The Episcopal Church’s first openly gay bishop has started treatment for alcoholism, a spokesman said Tuesday.
/ Source: The Associated Press

The Episcopal Church’s first openly gay bishop, V. Gene Robinson, has started a month-long treatment for alcoholism.

In a letter to New Hampshire Episcopalians posted on the church's Web site, he said that “I am writing to you from an alcohol treatment center where on February 1, with the encouragement and support of my partner, daughters and colleagues, I checked myself in to deal with my increasing dependence on alcohol.”

“I will be dealing with the disease of alcoholism — which, for years, I have thought of as a failure of will or discipline on my part, rather than a disease over which my particular body simply has no control, except to stop drinking altogether,” he added.

Robinson's assistant at the Diocese of New Hampshire, the Rev. Tim Rich, said Tuesday there was no crisis that led to Robinson's decision to seek treatment but rather a growing awareness of his problem.

Rich said the news surprised him and to many other clergy. "We did not see it in any way impact his ministry in the diocese," Rich said.

Robinson was elected bishop of New Hampshire in 2003 and confirmed by the national church, causing an upheaval not only in the Episcopal Church, but the worldwide Anglican Communion of which it is part.

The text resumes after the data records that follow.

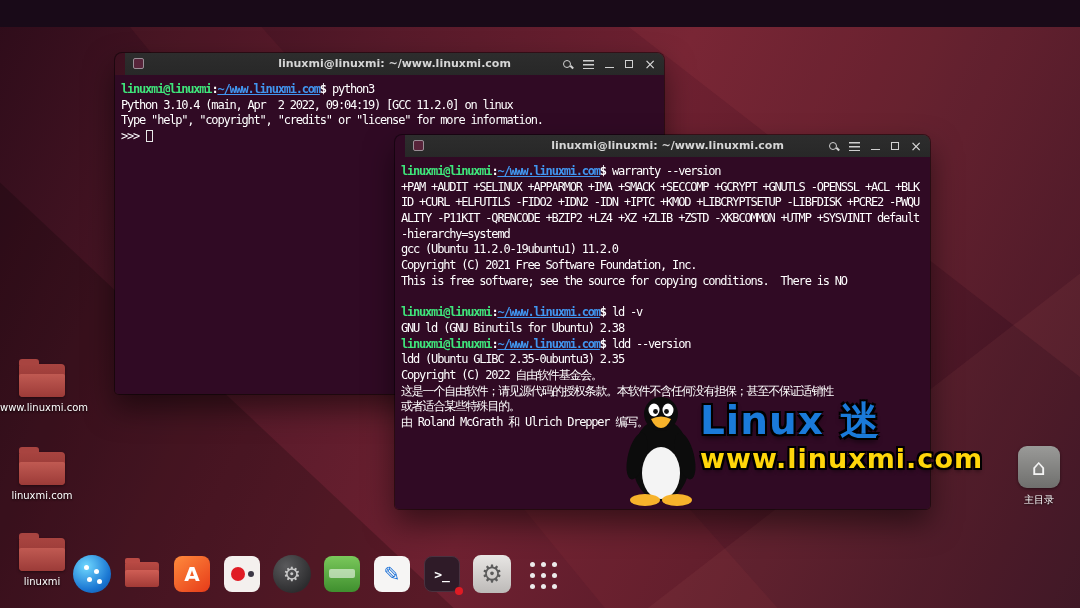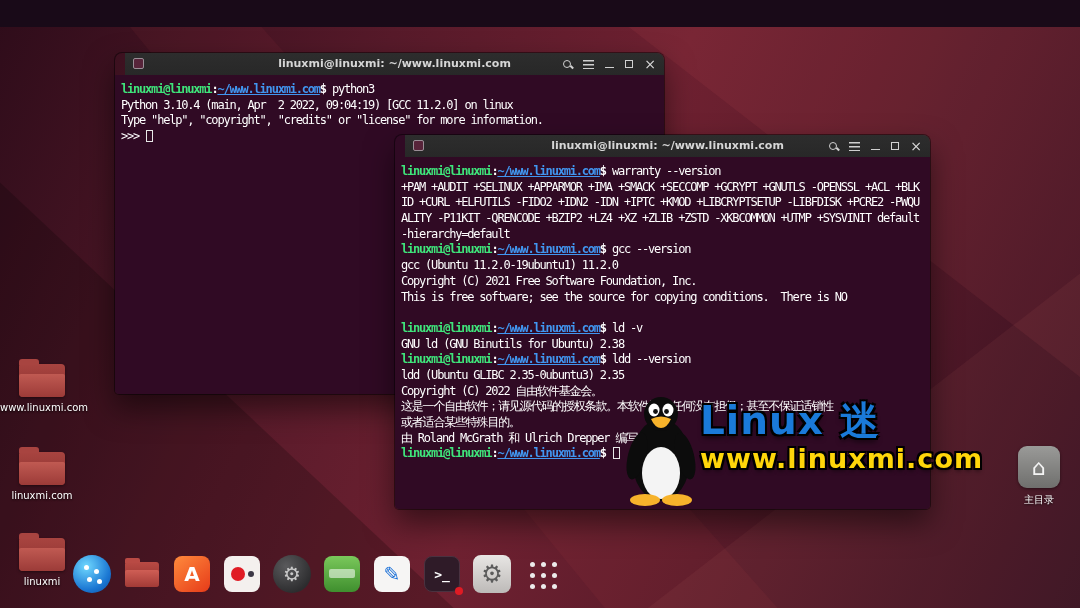--- a/index.html
+++ b/index.html
@@ -150,7 +150,7 @@
         <div class="tline"><span class="p-out">+PAM +AUDIT +SELINUX +APPARMOR +IMA +SMACK +SECCOMP +GCRYPT +GNUTLS -OPENSSL +ACL +BLK</span></div>
         <div class="tline"><span class="p-out">ID +CURL +ELFUTILS -FIDO2 +IDN2 -IDN +IPTC +KMOD +LIBCRYPTSETUP -LIBFDISK +PCRE2 -PWQU</span></div>
         <div class="tline"><span class="p-out">ALITY -P11KIT -QRENCODE +BZIP2 +LZ4 +XZ +ZLIB +ZSTD -XKBCOMMON +UTMP +SYSVINIT default</span></div>
-        <div class="tline"><span class="p-out">-hierarchy=default</span></div>
+        <div class="tline"><span class="p-out">-hierarchy=systemd</span></div>
         <div class="tline"><span class="p-user">linuxmi@linuxmi</span><span class="p-sep">:</span><span class="p-path">~/www.linuxmi.com</span><span class="p-sep">$ </span><span class="p-cmd">gcc --version</span></div>
         <div class="tline"><span class="p-out">gcc (Ubuntu 11.2.0-19ubuntu1) 11.2.0</span></div>
         <div class="tline"><span class="p-out">Copyright (C) 2021 Free Software Foundation, Inc.</span></div>

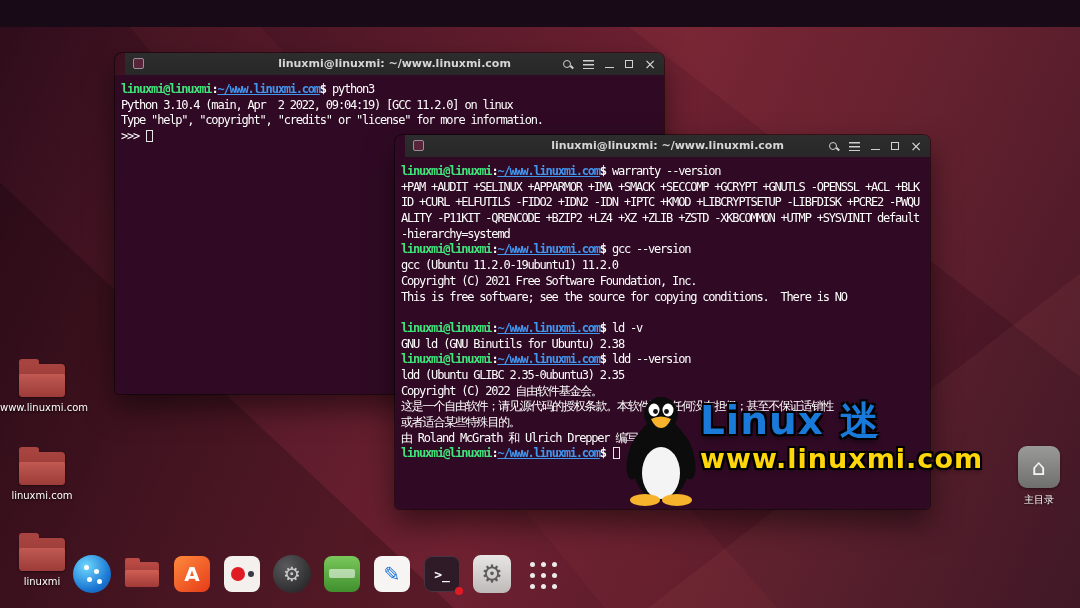--- a/index.html
+++ b/index.html
@@ -151,7 +151,6 @@
         <div class="tline"><span class="p-out">ID +CURL +ELFUTILS -FIDO2 +IDN2 -IDN +IPTC +KMOD +LIBCRYPTSETUP -LIBFDISK +PCRE2 -PWQU</span></div>
         <div class="tline"><span class="p-out">ALITY -P11KIT -QRENCODE +BZIP2 +LZ4 +XZ +ZLIB +ZSTD -XKBCOMMON +UTMP +SYSVINIT default</span></div>
         <div class="tline"><span class="p-out">-hierarchy=systemd</span></div>
-        <div class="tline"><span class="p-user">linuxmi@linuxmi</span><span class="p-sep">:</span><span class="p-path">~/www.linuxmi.com</span><span class="p-sep">$ </span><span class="p-cmd">gcc --version</span></div>
         <div class="tline"><span class="p-out">gcc (Ubuntu 11.2.0-19ubuntu1) 11.2.0</span></div>
         <div class="tline"><span class="p-out">Copyright (C) 2021 Free Software Foundation, Inc.</span></div>
         <div class="tline"><span class="p-out">This is free software; see the source for copying conditions.  There is NO</span></div>

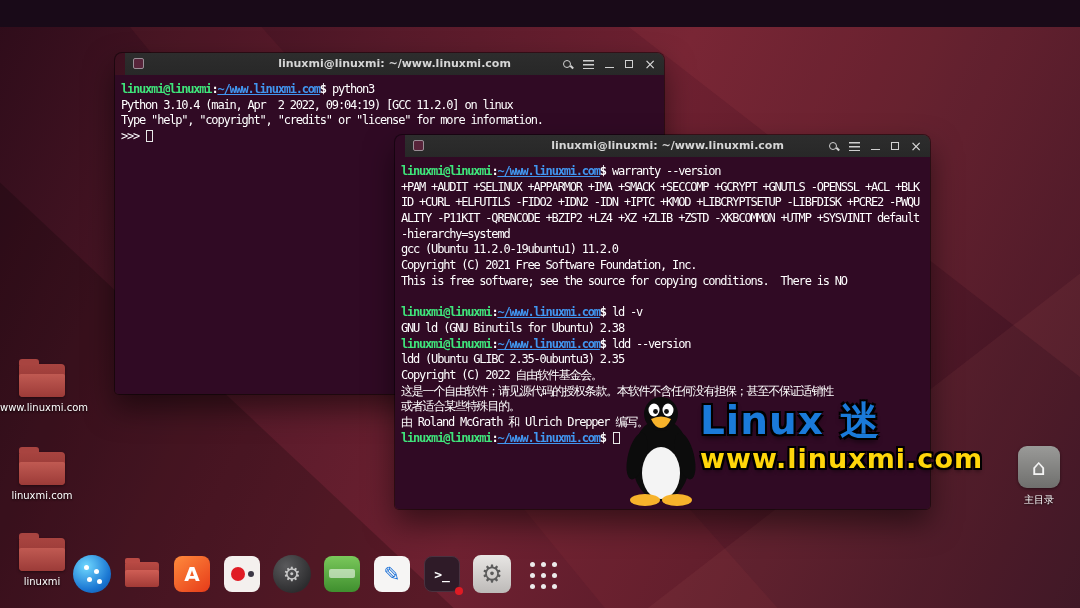--- a/index.html
+++ b/index.html
@@ -163,7 +163,6 @@
         <div class="tline"><span class="p-out">这是一个自由软件；请见源代码的授权条款。本软件不含任何没有担保；甚至不保证适销性</span></div>
         <div class="tline"><span class="p-out">或者适合某些特殊目的。</span></div>
         <div class="tline"><span class="p-out">由 Roland McGrath 和 Ulrich Drepper 编写。</span></div>
-        <div class="tline"><span class="p-user">linuxmi@linuxmi</span><span class="p-sep">:</span><span class="p-path">~/www.linuxmi.com</span><span class="p-sep">$ </span><span class="p-cmd"></span><span class="cursor"></span></div>
       </div>
   </div>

In addition to touching off protests and struggles for control and property in the Episcopal and other Anglican churches, Robinson has found himself a celebrity whose every move and statement is closely watched and commented on.

At New York's gay pride parade last spring, marchers and spectators crowded around him for more than three hours, reaching out to touch his hand, crying and thanking him.

"It sounds soap-operaish to say, but I'm the son of a tobacco sharecropper who didn't live in a house with running water until I was 10 years old. I can't believe I'm here, you know. So I find it very difficult to be anything but grateful," he told The Associated Press in an interview late last year.